***** DATA RECORDS *****

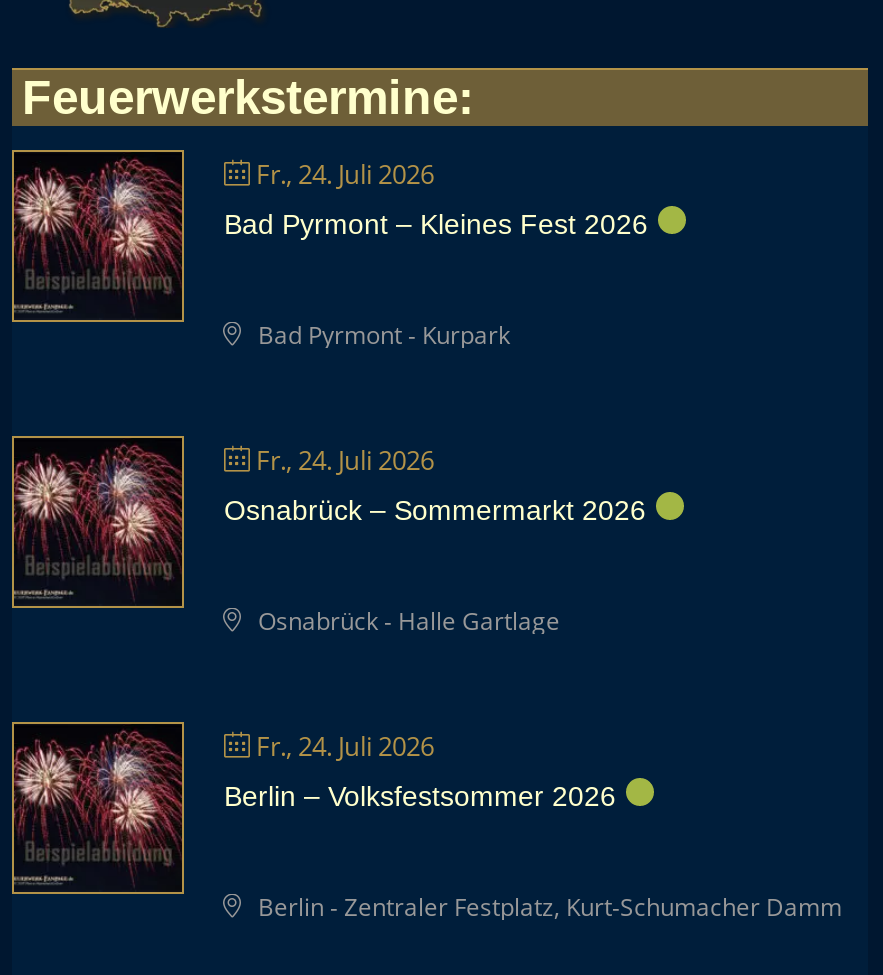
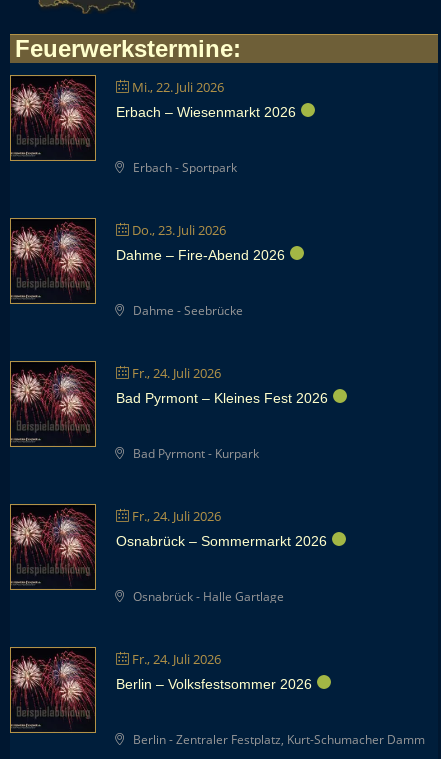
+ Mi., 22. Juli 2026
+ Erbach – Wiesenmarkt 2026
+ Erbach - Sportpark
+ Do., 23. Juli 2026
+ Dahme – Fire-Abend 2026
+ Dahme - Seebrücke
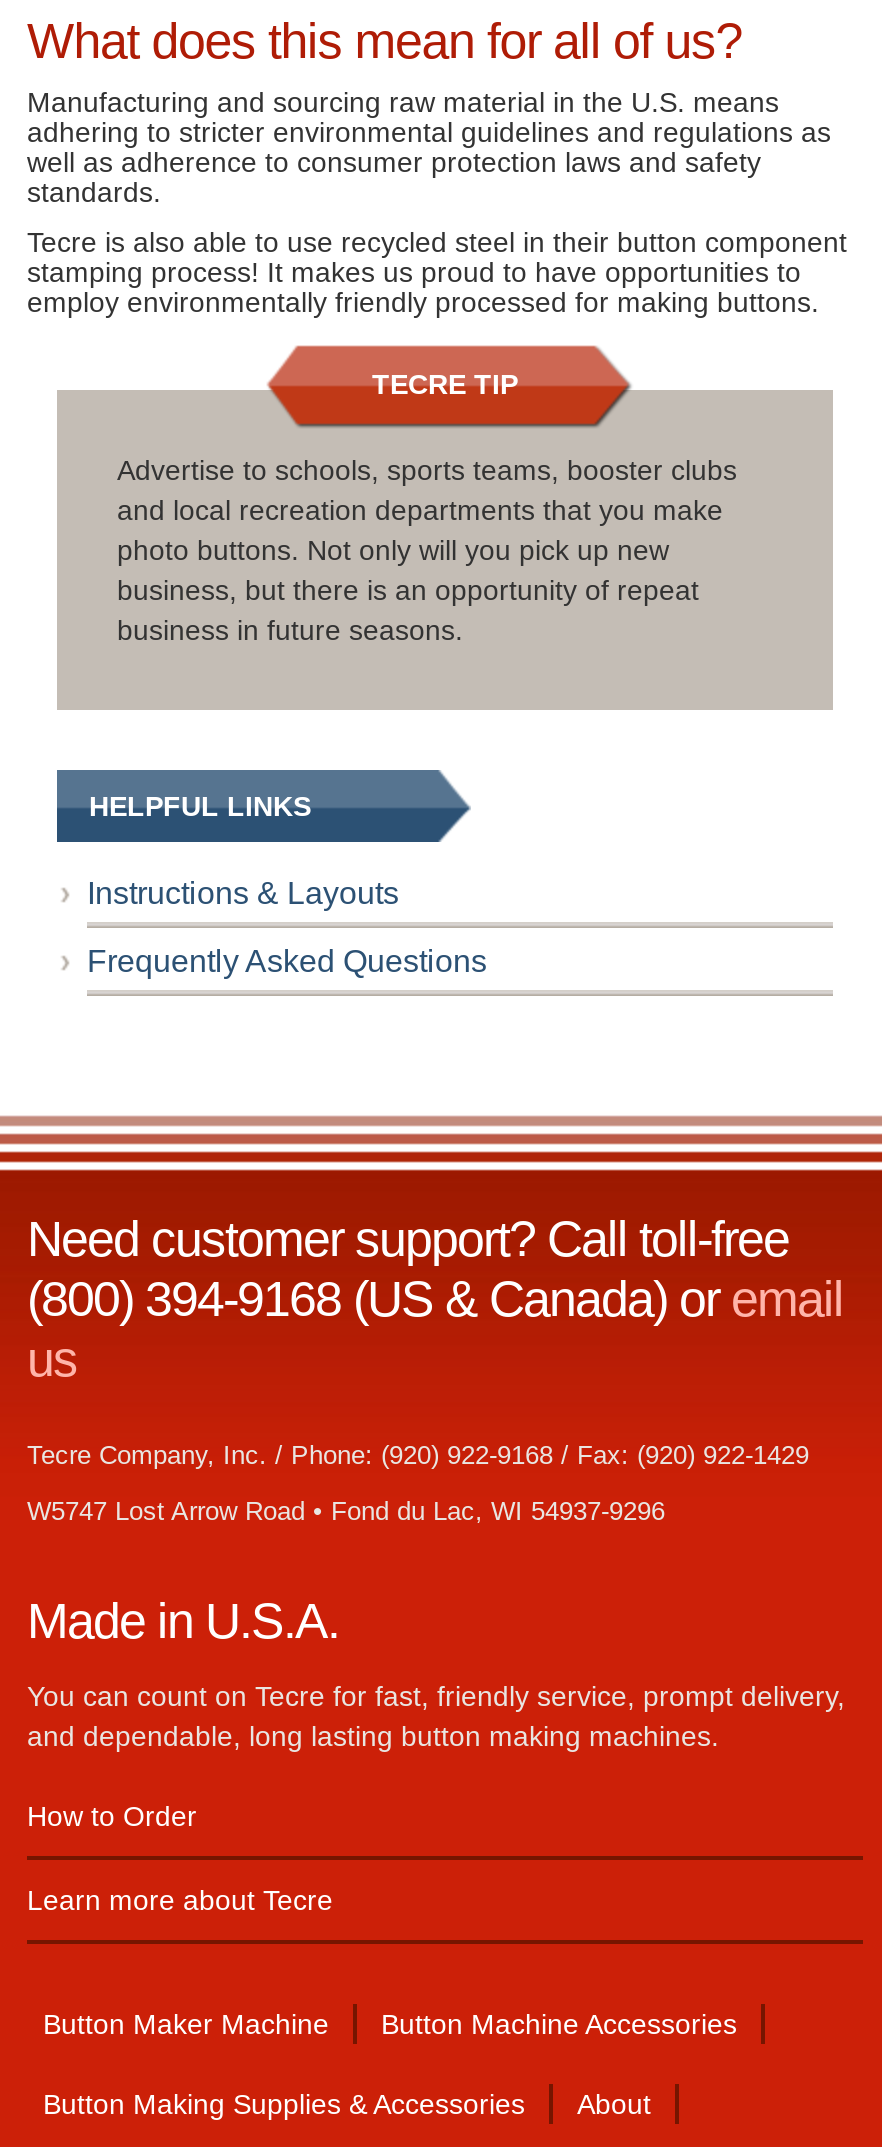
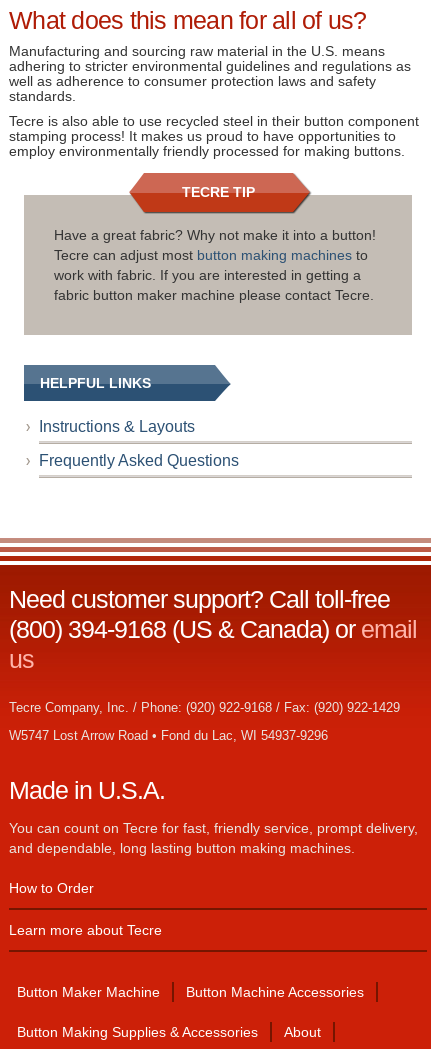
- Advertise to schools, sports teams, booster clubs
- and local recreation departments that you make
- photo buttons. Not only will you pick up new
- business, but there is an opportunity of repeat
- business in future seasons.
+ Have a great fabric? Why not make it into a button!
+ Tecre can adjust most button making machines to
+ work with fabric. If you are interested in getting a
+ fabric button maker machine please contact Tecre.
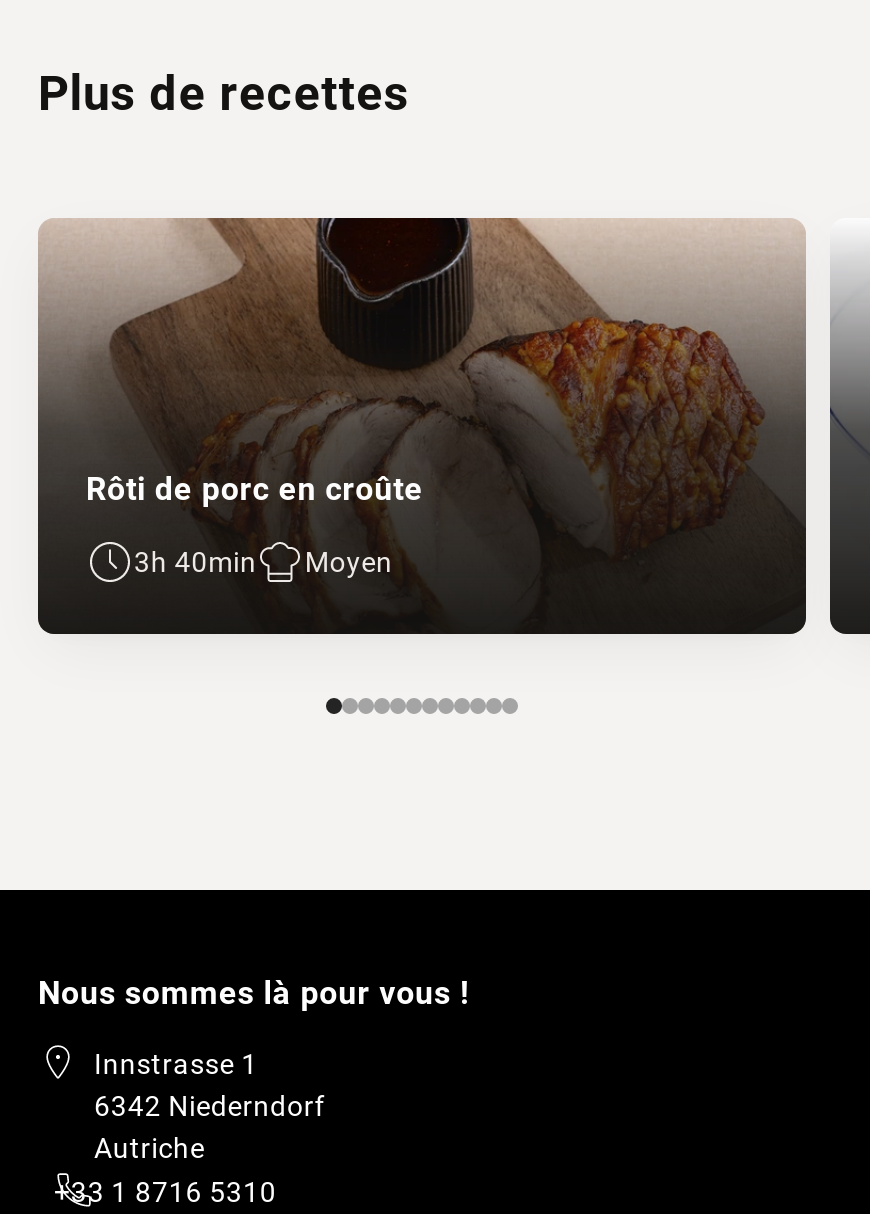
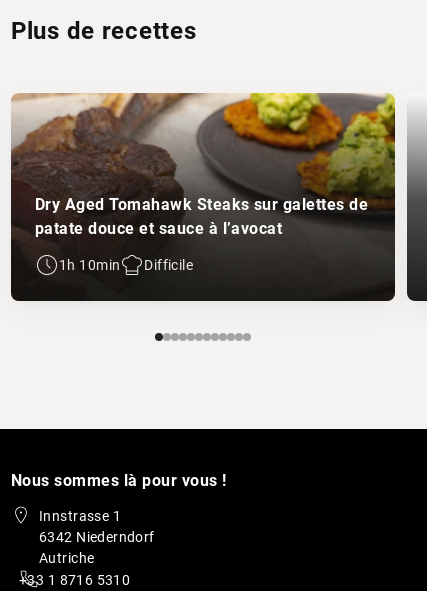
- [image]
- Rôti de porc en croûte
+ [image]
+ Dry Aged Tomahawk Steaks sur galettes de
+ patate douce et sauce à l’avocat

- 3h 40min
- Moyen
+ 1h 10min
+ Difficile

*****

▶ _TASK OBJECTIVE_
Without the pictures, write out every entry precisely as it appears.

▶ _ANSWER FOR THIS EXERCISE_
+ Mi., 22. Juli 2026
+ Erbach – Wiesenmarkt 2026
+ Erbach - Sportpark
+ Do., 23. Juli 2026
+ Dahme – Fire-Abend 2026
+ Dahme - Seebrücke
- Advertise to schools, sports teams, booster clubs
- and local recreation departments that you make
- photo buttons. Not only will you pick up new
- business, but there is an opportunity of repeat
- business in future seasons.
+ Have a great fabric? Why not make it into a button!
+ Tecre can adjust most button making machines to
+ work with fabric. If you are interested in getting a
+ fabric button maker machine please contact Tecre.
- [image]
- Rôti de porc en croûte
+ [image]
+ Dry Aged Tomahawk Steaks sur galettes de
+ patate douce et sauce à l’avocat

- 3h 40min
- Moyen
+ 1h 10min
+ Difficile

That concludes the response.